Coachella Valley Independent

Indy Digest: May 12, 2022

One of the first features the Independent had—the first one ran online on Jan. 16, 2013—is the Weekly Independent Comics page, and it’s been a part of the Independent each and every Thursday since then.

Comics have long been a regular part of alternative newspapers, and even though they’re one of the few non-locally-focused features the Independent has, I love them. Overall, they’re creative; they can be funny; and they make me think.

Take this week’s comics page, for example. Other than Red Meat (which is always gorgeously bizarre), the other strips generally address the big issues of the day (admittedly with a liberal bent)—and this week, the status of Roe v. Wade was definitely on the cartoonists’ minds.

When it comes to making me think, Jen Sorensen’s comic definitely did so this week. The strip poses the question: Should we still respect the “institution” that is U.S. Supreme Court—long considered the most respectable federal government body—given what’s been done to it in recent years?

View the strip (the fourth of five here), and decide for yourself. Agree or disagree with the cartoonists, I hope you enjoy—and I hope they made you think, too.

—Jimmy Boegle

From the Independent

Coral Mountain Controversy: After the La Quinta Planning Commission OKs the Proposed Development, Opponents Demand a Commissioner Resign

By Cat Makino

May 12, 2022

La Quinta Residents for Responsible Development (LQRRD) have demanded that Kevin McCune, one of the city’s planning commissioners, immediately resign.

The Lucky 13: Dale Crover, La Quinta Resident and Drummer of Melvins, Performing at Pappy and Harriet’s on Thursday, June 16

By Matt King

May 12, 2022

Get to better know Dale Crover, a La Quinta resident and the drummer for Melvins.

The Weekly Independent Comics Page for May 12, 2022!

By Staff

May 12, 2022

Topics addressed on this week’s comics page include Susan Collins, a potential stampede, stifling darkness—and more!

More News

• Just a heads-up that we’re starting to see a fair number of businesses close or have service issues again, as COVID-19 cases continue to rise. The city of Palm Springs announced last night that the Swim Center would be closed today (Thursday) “due to short staffing,” though the news release did not specify the cause of that short-staffing. It should be open again tomorrow (Friday), the news release said.

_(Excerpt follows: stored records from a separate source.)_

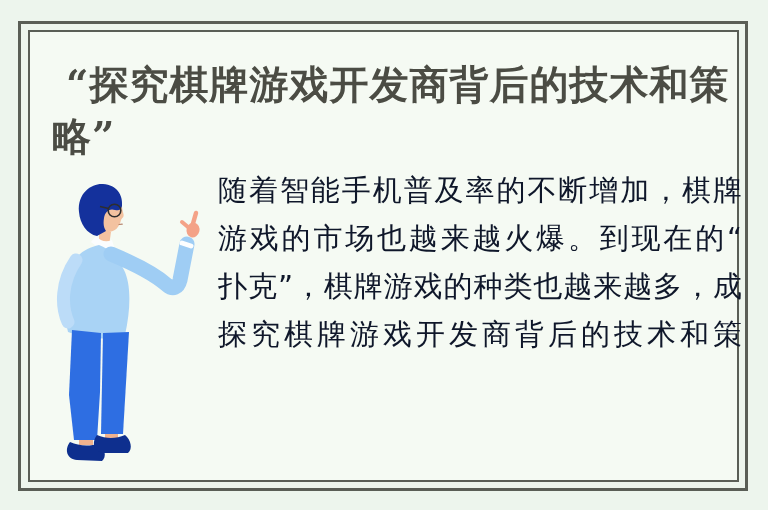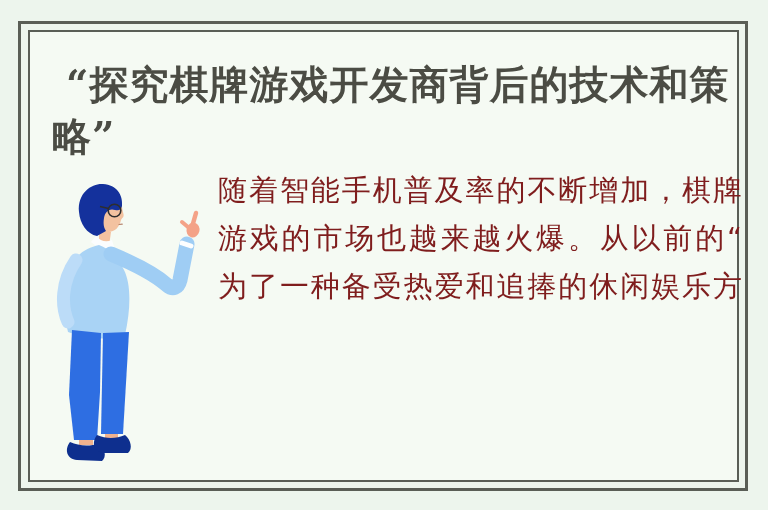--- a/index.html
+++ b/index.html
@@ -22,21 +22,21 @@
     font-weight:700;font-size:39px;line-height:52px;color:#4b4c44;
     letter-spacing:1px;white-space:nowrap;
   }
   .title .t1{padding-left:16px;}
   .title .t2{padding-left:2px;}
   .illustration{
     position:absolute;left:55px;top:180px;width:150px;height:290px;
   }
   .article{
     position:absolute;left:218px;top:166px;width:524px;height:312px;
-    font-size:29px;line-height:48px;color:#7f1d1d;
+    font-size:29px;line-height:48px;color:#0f172a;
     overflow:hidden;
   }
   .article .line{
     width:524px;height:48px;white-space:nowrap;
     text-align:justify;text-align-last:justify;text-justify:inter-character;
     overflow:hidden;
   }
 </style>
 </head>
 <body>
@@ -87,15 +87,16 @@
     <g>
       <ellipse cx="138" cy="50" rx="6.5" ry="7.5" fill="#f4a287" transform="rotate(14 138 50)"></ellipse>
       <path d="M 137,47 L 141,33" stroke="#f4a287" stroke-width="4.5" fill="none" stroke-linecap="round"></path>
       <path d="M 133,47 L 127,42" stroke="#f4a287" stroke-width="4" fill="none" stroke-linecap="round"></path>
     </g>
   </svg>
 </div>
 
 <div class="article">
   <div class="line">随着智能手机普及率的不断增加，棋牌</div>
-  <div class="line">游戏的市场也越来越火爆。从以前的“</div>
-  <div class="line">为了一种备受热爱和追捧的休闲娱乐方</div>
+  <div class="line">游戏的市场也越来越火爆。到现在的“</div>
+  <div class="line">扑克”，棋牌游戏的种类也越来越多，成</div>
+  <div class="line">探究棋牌游戏开发商背后的技术和策</div>
 </div>
 
 </body></html>

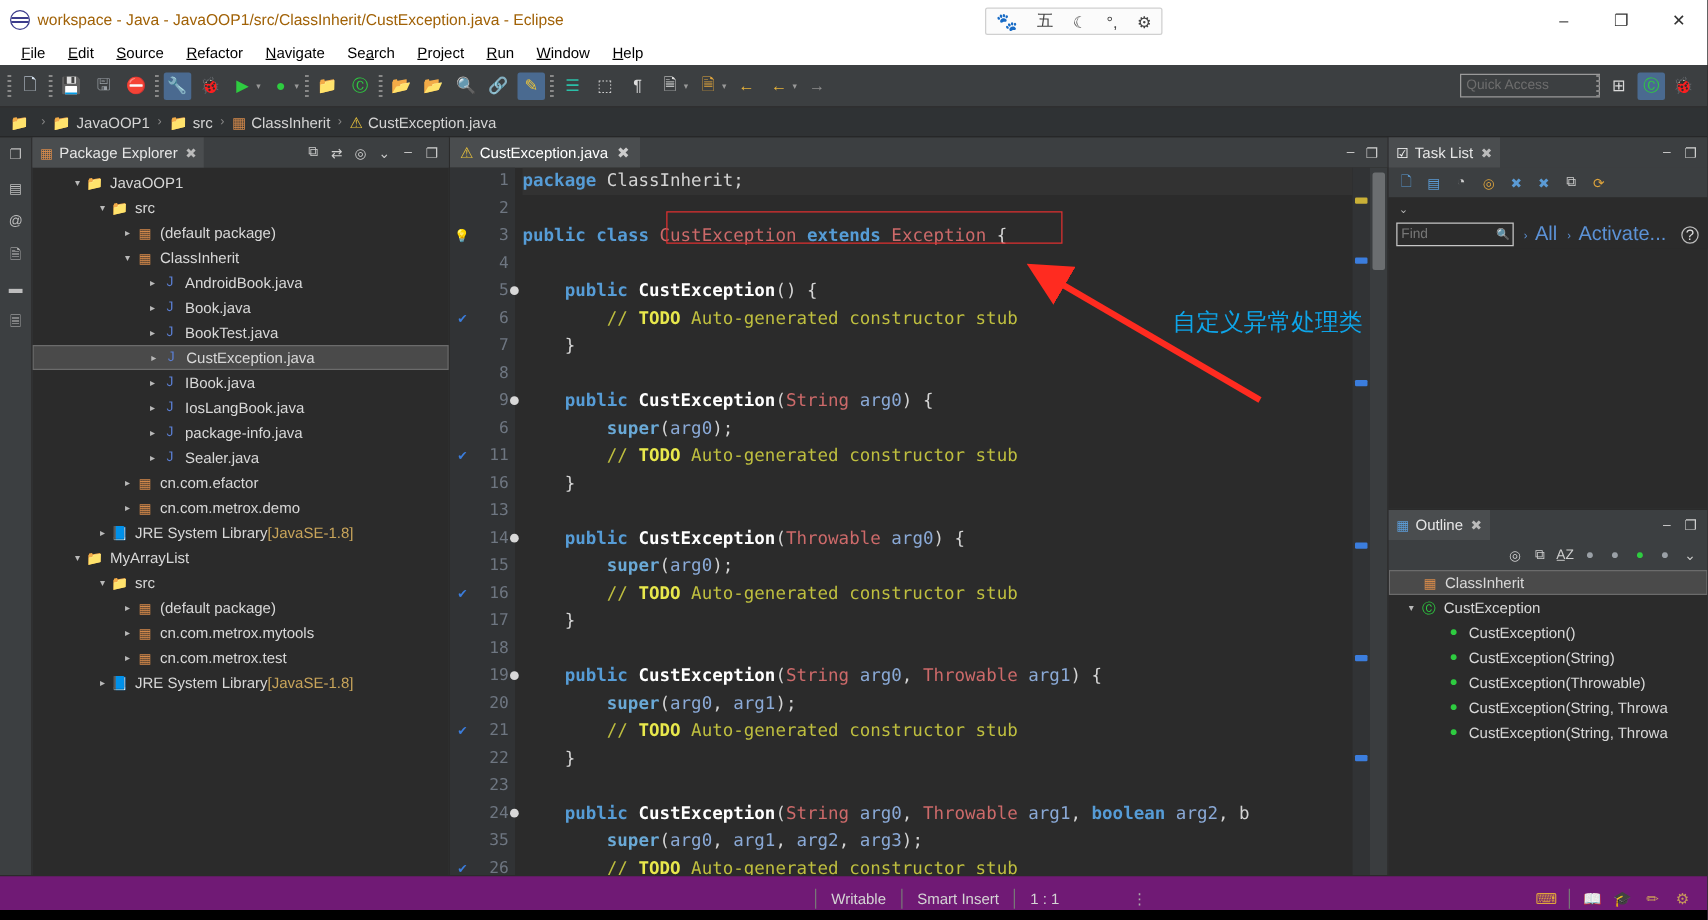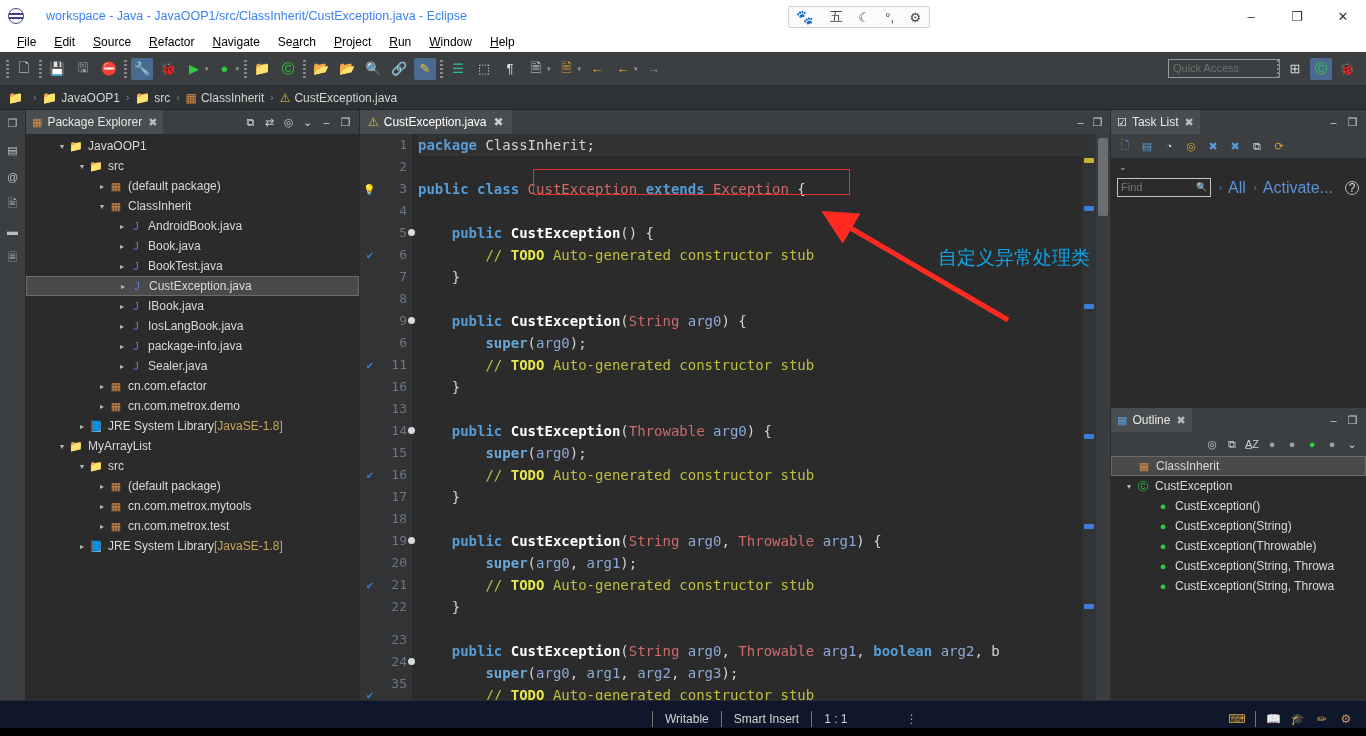--- a/index.html
+++ b/index.html
@@ -13,21 +13,21 @@
   #titlebar{
     height:32px; background:#ffffff; color:#000000;
     display:flex; align-items:center; position:relative;
   }
   #titlebar .app-icon{
     width:16px;height:16px;margin-left:8px;margin-right:6px;
     border-radius:50%;
     background:linear-gradient(#ffffff 0 32%, #3c3c8c 32% 45%, #ffffff 45% 55%, #3c3c8c 55% 68%, #ffffff 68% 100%);
     border:1px solid #3c3c8c;
   }
-  #titlebar .title-text{ font-size:12.5px; color:#3b82f6;margin-left:16px; }
+  #titlebar .title-text{ font-size:12.5px; color:#a16207; }
   #ime-box{
     position:absolute; left:788px; top:6px; height:22px; width:142px;
     border:1px solid #d0d0d0; background:#fbfbfb; border-radius:2px;
     display:flex; align-items:center; justify-content:space-around;
     font-size:13px; color:#444;
   }
   #ime-box .paw{ color:#e34b3c; font-size:14px; }
   #win-controls{ position:absolute; right:0; top:0; height:32px; display:flex; }
   #win-controls div{
     width:46px;height:32px;display:flex;align-items:center;justify-content:center;
@@ -136,21 +136,21 @@
                display:flex; align-items:center; justify-content:space-between;}
   .flink{ color:#5c92d6; font-size:16px; margin-left:6px;}
   .farrow{ color:#5c92d6; font-size:9px; margin-left:8px;}
   #outline{ flex:1; display:flex; flex-direction:column; border-top:1px solid #2b2b2b;}
   #ol-toolbar{ height:24px; display:flex; align-items:center; justify-content:flex-end;
                padding-right:4px; background:#3c3f41;}
   #ol-toolbar .ti{ width:20px;height:19px;display:flex;align-items:center;
                    justify-content:center;font-size:11px;}
   #ol-body{ flex:1; background:#2b2b2b; overflow:hidden; font-size:12px; color:#d8d8d8;}
   
-  #statusbar{ height:36px; background:#0f172a; display:flex; align-items:center;
+  #statusbar{ height:36px; background:#701a75; display:flex; align-items:center;
               position:relative; border-top:1px solid #2b2b2b; font-size:12px;
               color:#d4d4d4;}
   .sdiv{ width:1px;height:16px;background:#777;margin:0 12px;}
   #status-right{ position:absolute; right:8px; display:flex; align-items:center;}
   #status-right .si{ width:24px;height:20px;display:flex;align-items:center;
                      justify-content:center;font-size:12px;}
   #taskbar{ position:absolute; bottom:0; left:0; width:1366px; height:8px;
             background:#000000;}
   
   #anno-rect{ position:absolute; border:1px solid #e03030; pointer-events:none;}
@@ -459,21 +459,21 @@
           <div class="cl" style="height: 22px; line-height: 22px; position: relative;">13</div>
           <div class="cl" style="height: 22px; line-height: 22px; position: relative;">14<span style="position: absolute; right: -8px; top: 7px; width: 7px; height: 7px; border-radius: 50%; background: rgb(216, 216, 216);"></span></div>
           <div class="cl" style="height: 22px; line-height: 22px; position: relative;">15</div>
           <div class="cl" style="height: 22px; line-height: 22px; position: relative;">16</div>
           <div class="cl" style="height: 22px; line-height: 22px; position: relative;">17</div>
           <div class="cl" style="height: 22px; line-height: 22px; position: relative;">18</div>
           <div class="cl" style="height: 22px; line-height: 22px; position: relative;">19<span style="position: absolute; right: -8px; top: 7px; width: 7px; height: 7px; border-radius: 50%; background: rgb(216, 216, 216);"></span></div>
           <div class="cl" style="height: 22px; line-height: 22px; position: relative;">20</div>
           <div class="cl" style="height: 22px; line-height: 22px; position: relative;">21</div>
           <div class="cl" style="height: 22px; line-height: 22px; position: relative;">22</div>
-          <div class="cl" style="height: 22px; line-height: 22px; position: relative; margin-top: 11px;">23</div>
+          <div class="cl" style="height: 22px; line-height: 22px; position: relative;">23</div>
           <div class="cl" style="height: 22px; line-height: 22px; position: relative;">24<span style="position: absolute; right: -8px; top: 7px; width: 7px; height: 7px; border-radius: 50%; background: rgb(216, 216, 216);"></span></div>
           <div class="cl" style="height: 22px; line-height: 22px; position: relative;">35</div>
           <div class="cl" style="height: 22px; line-height: 22px; position: relative;">26</div>
         </div>
       <div id="codetext"><div class="cl" style="background: rgb(50, 50, 50);"><span class="kw2">package</span><span class="pln"> ClassInherit;</span></div><div class="cl">&nbsp;</div><div class="cl"><span class="kw2">public</span><span class="pln"> </span><span class="kw2">class</span><span class="pln"> </span><span class="str">CustException</span><span class="pln"> </span><span class="kw2">extends</span><span class="pln"> </span><span class="str">Exception</span><span class="pln"> {</span></div><div class="cl">&nbsp;</div><div class="cl"><span class="pln">    </span><span class="kw2">public</span><span class="pln"> </span><span class="mth">CustException</span><span class="pln">() {</span></div><div class="cl"><span class="pln">        </span><span class="cmt">// </span><span class="todo">TODO</span><span class="cmt"> Auto-generated constructor stub</span></div><div class="cl"><span class="pln">    }</span></div><div class="cl">&nbsp;</div><div class="cl"><span class="pln">    </span><span class="kw2">public</span><span class="pln"> </span><span class="mth">CustException</span><span class="pln">(</span><span class="str">String</span><span class="pln"> </span><span class="var">arg0</span><span class="pln">) {</span></div><div class="cl"><span class="pln">        </span><span class="kwb">super</span><span class="pln">(</span><span class="var">arg0</span><span class="pln">);</span></div><div class="cl"><span class="pln">        </span><span class="cmt">// </span><span class="todo">TODO</span><span class="cmt"> Auto-generated constructor stub</span></div><div class="cl"><span class="pln">    }</span></div><div class="cl">&nbsp;</div><div class="cl"><span class="pln">    </span><span class="kw2">public</span><span class="pln"> </span><span class="mth">CustException</span><span class="pln">(</span><span class="str">Throwable</span><span class="pln"> </span><span class="var">arg0</span><span class="pln">) {</span></div><div class="cl"><span class="pln">        </span><span class="kwb">super</span><span class="pln">(</span><span class="var">arg0</span><span class="pln">);</span></div><div class="cl"><span class="pln">        </span><span class="cmt">// </span><span class="todo">TODO</span><span class="cmt"> Auto-generated constructor stub</span></div><div class="cl"><span class="pln">    }</span></div><div class="cl">&nbsp;</div><div class="cl"><span class="pln">    </span><span class="kw2">public</span><span class="pln"> </span><span class="mth">CustException</span><span class="pln">(</span><span class="str">String</span><span class="pln"> </span><span class="var">arg0</span><span class="pln">, </span><span class="str">Throwable</span><span class="pln"> </span><span class="var">arg1</span><span class="pln">) {</span></div><div class="cl"><span class="pln">        </span><span class="kwb">super</span><span class="pln">(</span><span class="var">arg0</span><span class="pln">, </span><span class="var">arg1</span><span class="pln">);</span></div><div class="cl"><span class="pln">        </span><span class="cmt">// </span><span class="todo">TODO</span><span class="cmt"> Auto-generated constructor stub</span></div><div class="cl"><span class="pln">    }</span></div><div class="cl">&nbsp;</div><div class="cl"><span class="pln">    </span><span class="kw2">public</span><span class="pln"> </span><span class="mth">CustException</span><span class="pln">(</span><span class="str">String</span><span class="pln"> </span><span class="var">arg0</span><span class="pln">, </span><span class="str">Throwable</span><span class="pln"> </span><span class="var">arg1</span><span class="pln">, </span><span class="kw2">boolean</span><span class="pln"> </span><span class="var">arg2</span><span class="pln">, b</span></div><div class="cl"><span class="pln">        </span><span class="kwb">super</span><span class="pln">(</span><span class="var">arg0</span><span class="pln">, </span><span class="var">arg1</span><span class="pln">, </span><span class="var">arg2</span><span class="pln">, </span><span class="var">arg3</span><span class="pln">);</span></div><div class="cl"><span class="pln">        </span><span class="cmt">// </span><span class="todo">TODO</span><span class="cmt"> Auto-generated constructor stub</span></div></div>
       <div id="overview">
           <div class="ovmark" style="top: 24px; background: rgb(201, 176, 55);"></div>
           <div class="ovmark" style="top: 72px; background: rgb(59, 125, 221);"></div>
           <div class="ovmark" style="top: 170px; background: rgb(59, 125, 221);"></div>
           <div class="ovmark" style="top: 300px; background: rgb(59, 125, 221);"></div>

• Palm Springs International Airport has had frighteningly long TSA security lines at times this week due to COVID-19-related absences. I showed up at 4:55 a.m. on Monday for a 6:17 a.m. flight, and got to my gate at 6:13. (The gate agent took mercy and re-opened the door for another passenger and me to board.) A lot of people missed their flights that morning. Airport spokesman Daniel Meier said on Monday that the TSA would call in additional officers, but I heard rumblings about long lines on Tuesday as well. So … give yourself extra time if you’re flying out of PSP, and be patient!

• First comes sewer detection of SARS-CoV-2; then come cases; then come hospitalizations. Kevin Duncliffe, who follows the state hospitalization database every day and posts the results on Twitter, reports that 19 people are now hospitalized with COVID-19 among our three valley hospitals. That number is tiny compared to the 200 or so in late January … but it’s a lot more than the two reported a couple of weeks ago.

• The New York Times says that North Korea is now reporting that the country—which has almost no people vaccinated—has had its first COVID-19 cases: “North Korea on Thursday reported its first outbreak of the coronavirus, declaring a ‘maximum emergency’ and ordering all cities and counties in the nation of 25 million to lock down to fight the spread. It was an abrupt change for a secretive country that had long insisted it had no cases of the virus that first emerged in neighboring China more than two years ago. Outside experts had been skeptical, however, citing a lack of extensive COVID testing and the North’s threadbare public health system. The danger posed by an outbreak is greater in North Korea than in most other nations because most of its people remain unvaccinated. Outside health experts have long questioned the North’s ability to fight a large-scale outbreak, although its regime is capable of imposing totalitarian control on residents’ movement.”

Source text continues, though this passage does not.